How could saying three words be so difficult. While I write this, the syllables roll off my tongue easily. I love you. I’m not saying it to anyone in particular. Not to my mother, my lover or to you whose reading this currently. They are just sounds that dawdle about in the air for a bit before disappearing into the aether. But when confronted by the person of affection it becomes difficult. The words get lost in our throats and get knotted in the folds of our minds and refuse to get out.
But confessions can’t be reduced to a single moment. They are a string of interconnected events that happen in and out of our minds, before and after the actual instant. Rokka’s confession to Hazuki wasn’t a staggering catharsis. There was a seed initially planted by Hazuki, which was nurtured by her warm thoughts till it finally blossomed with full bodied and vibrant petals. Gardens don’t grow in minutes.
When dealing with a confession we go through three loosely defined phases:
- The realization that a confession must be made
- Mentally preparing for the confession itself
- Dealing with the consequences of that confession.

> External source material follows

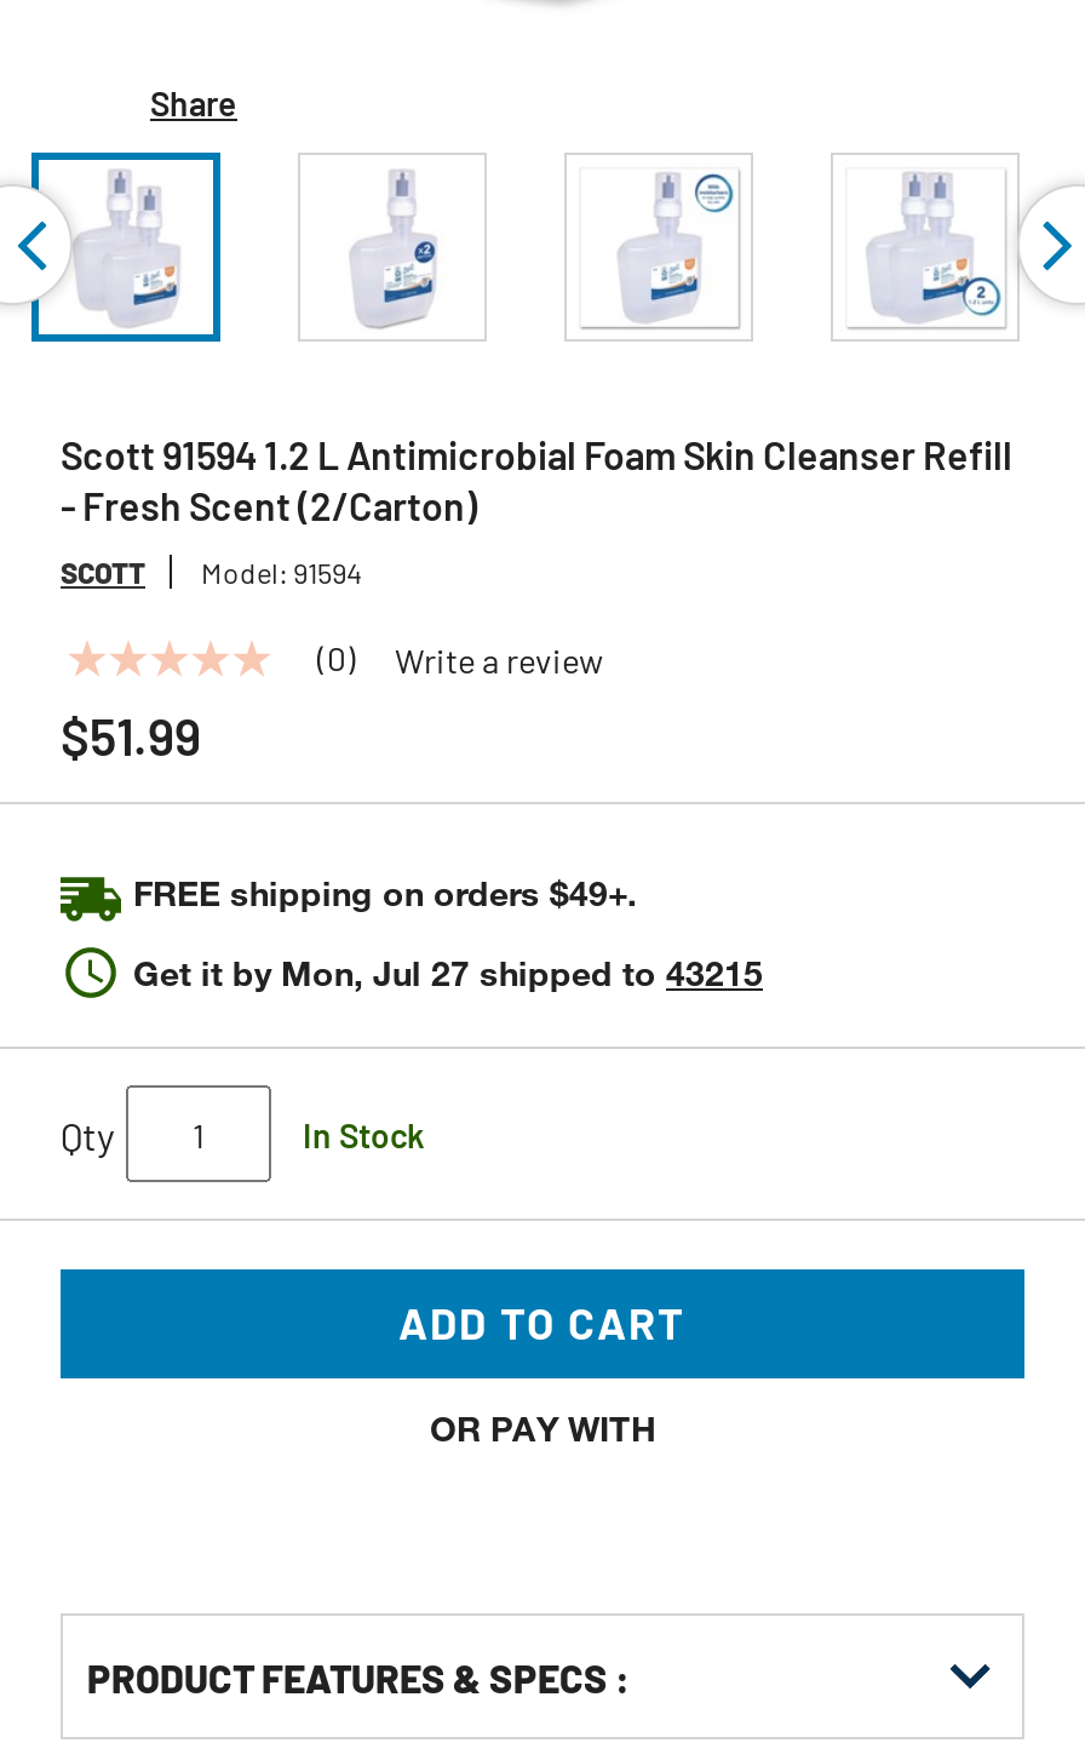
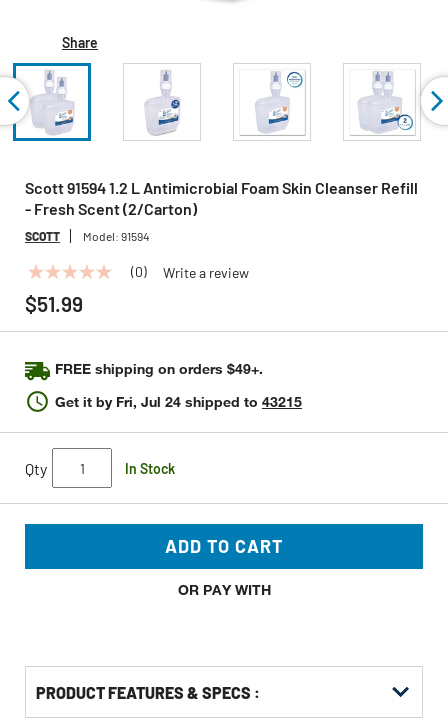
[133,952,763,993] Get it by Mon, Jul 27 shipped to 43215 -> [55,393,302,410] Get it by Fri, Jul 24 shipped to 43215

For Rokka, the realization comes in small doses: from her urge to hold Hazuki hand, to wrapping her slender arms around his neck in the fugue of her fever, to her request to wash his back. Bit by bit she begins to come to terms that she might actually like him. Like a vine he slowly enwraps her concious, becoming more than just another hand in her shop.
While this is an important step for her, it isn’t the most difficult. Preparing to confess, for her, is accepting that she is leaving her husband behind, sketch book and all. Shimao was her first and only love. Even though the feelings might be familiar, charting similar territory with a new unfamiliar person is scary, if not more. Could they guide you to the places you long to see again? If they fail, where would you end up? You might just be worse off than before.
These questions all fundamentally deal with the consequences of a confession. Where the branches of our decisions eventually go must ultimately be thrown in the air to the whims of fate. Most of the ‘prepatory’ phase becomes hairsplitting analysis of the future. But our feelings can’t be summed into a formula. If we say X to Person Y, then we will get result Z. Each of the variables are filled in when we play the scene through our heads. We have to realize there is no exact algebra to emotions, only guidelines and trends to help shed some light.
To get any closure there only one way to do it. Look her dead in the eyes and tell her. An answer will present itself I promise.